空氣一時之間有些凝固,大家都沒有說話,只有風吹進屋里,燈火閃爍。
“既然是師兄的朋友,當然要放掉,父親,今日我們闔家團聚,何必打打殺殺。”小五站起身,聲音洪亮。
高季昌看了小五一眼,然后和顏悅色地看著墨玉:“人自然可以放掉,只是不知小先生與他們是什么關系。”
墨玉一雙眼在燈光下泛著水光,他躬身一揖:“贖難奉告!”
如此,話題就進行不下去了。
高季昌畢竟是節度使,坐在高座上不怒自威,他面無表情地看著墨玉。
眾人都有些緊張了,連本來昏昏欲睡的瑟瑟都感到了現在的劍拔弩張。
“父親,反正明日我和師兄就要回九室巖了,你問這許多作甚?”小五有些不滿,好像自己一家人在逼迫墨玉一般。
“明日就走?這么急?”李氏有些慌了。
“本來可以多呆幾日的,可是你們這樣問東問西,師兄還怎么多呆,既然已經說了是師兄的舊友,放了就是,哪有這么多問題,況且別人又沒有殺人犯法,就是因為是南詔人就要被抓嗎?”
“小五。”高從誨看著小五。
“好好一頓飯非要鬧成這樣。”小五直接繞過桌案去牽墨玉的手:“師兄,走,我們回去。”
墨玉卻沒有走,誠懇地看向高季昌:“高季昌放心,不管我與他們是什么關系,都不會危害到小五。”
高季昌被小五頂撞,然后得了墨玉的保證,面上有些尷尬,看著高從誨:“把人放了,看看,鬧得多不好看。”
高從誨紅著臉應是,然后退了出去。
李氏去拉小五:“小五,多呆幾日吧。”
“師兄為了讓我見你們一面已經耽誤了好幾日,先生囑咐我們回九室巖,娘親見到我了也應該放心了。”

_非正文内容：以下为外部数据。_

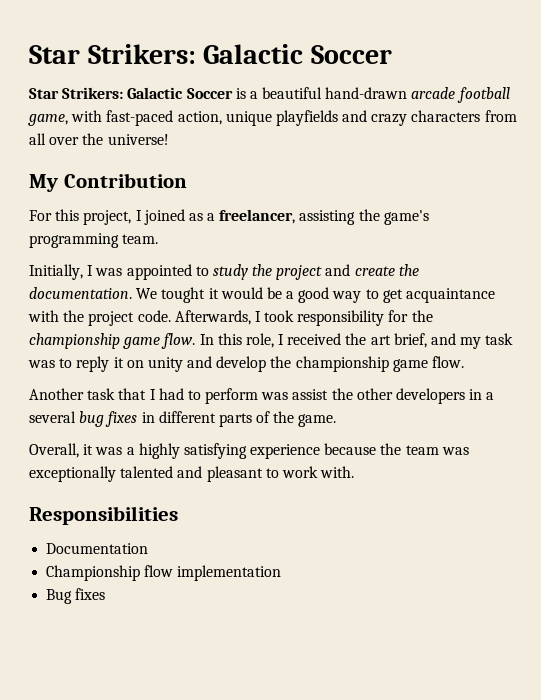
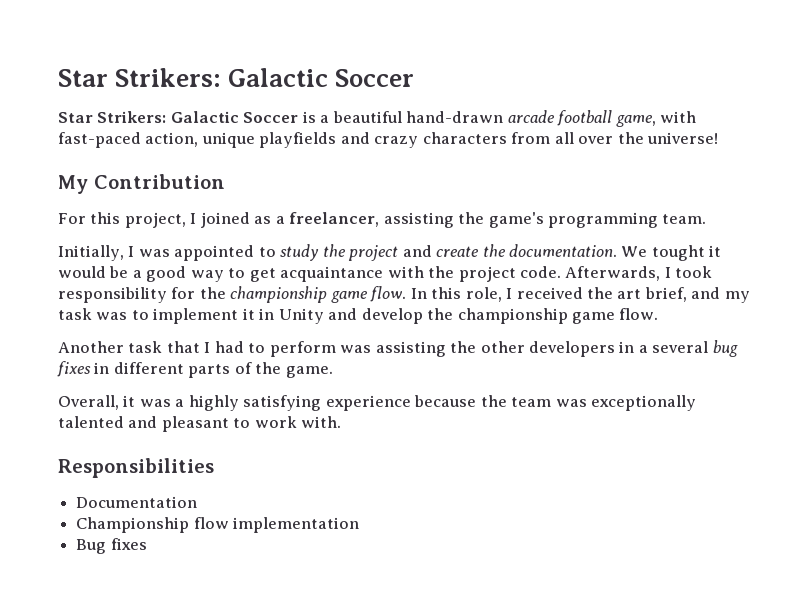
- In this role, I received the art brief, and my task was to reply it on unity and develop the championship game flow.
+ In this role, I received the art brief, and my task was to implement it in Unity and develop the championship game flow.
- Another task that I had to perform was assist the other developers in a several bug fixes in different parts of the game.
+ Another task that I had to perform was assisting the other developers in a several bug fixes in different parts of the game.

李氏看著一臉冷若冰霜的小五,雙眼不禁泛起了淚花:“小五。”
小五頓時有些頭疼,伸出兩根手指:“兩日,不能再多了。”
如此鬧了一場,到底有些難看,眾人悻悻然地散了席。
李氏卻拉著小五:“小五今晚陪娘親睡。”
小五只能無奈地點頭。
高季昌突然嚴厲地看著高從誨,厲聲說:“跟我來!”
高從誨跟著高季昌去了書房。
“你是不是故意的!”
“是。我與他交談過,如果他當時跟我說實話,我也不會出此下策。”
“自以為是!他是先生的徒弟,難不成你以為別人都是草包,就你聰明。”高季昌并不想與希夷先生交惡,畢竟小五還在他們手上:“你告訴我現在怎么辦?”
高從誨想著兩個南詔人怎么也能詐出墨玉的身份,哪里知道他坦蕩蕩的承認,但是其他的卻半個字都不透漏,如此一來,反而鬧得彼此不愉快。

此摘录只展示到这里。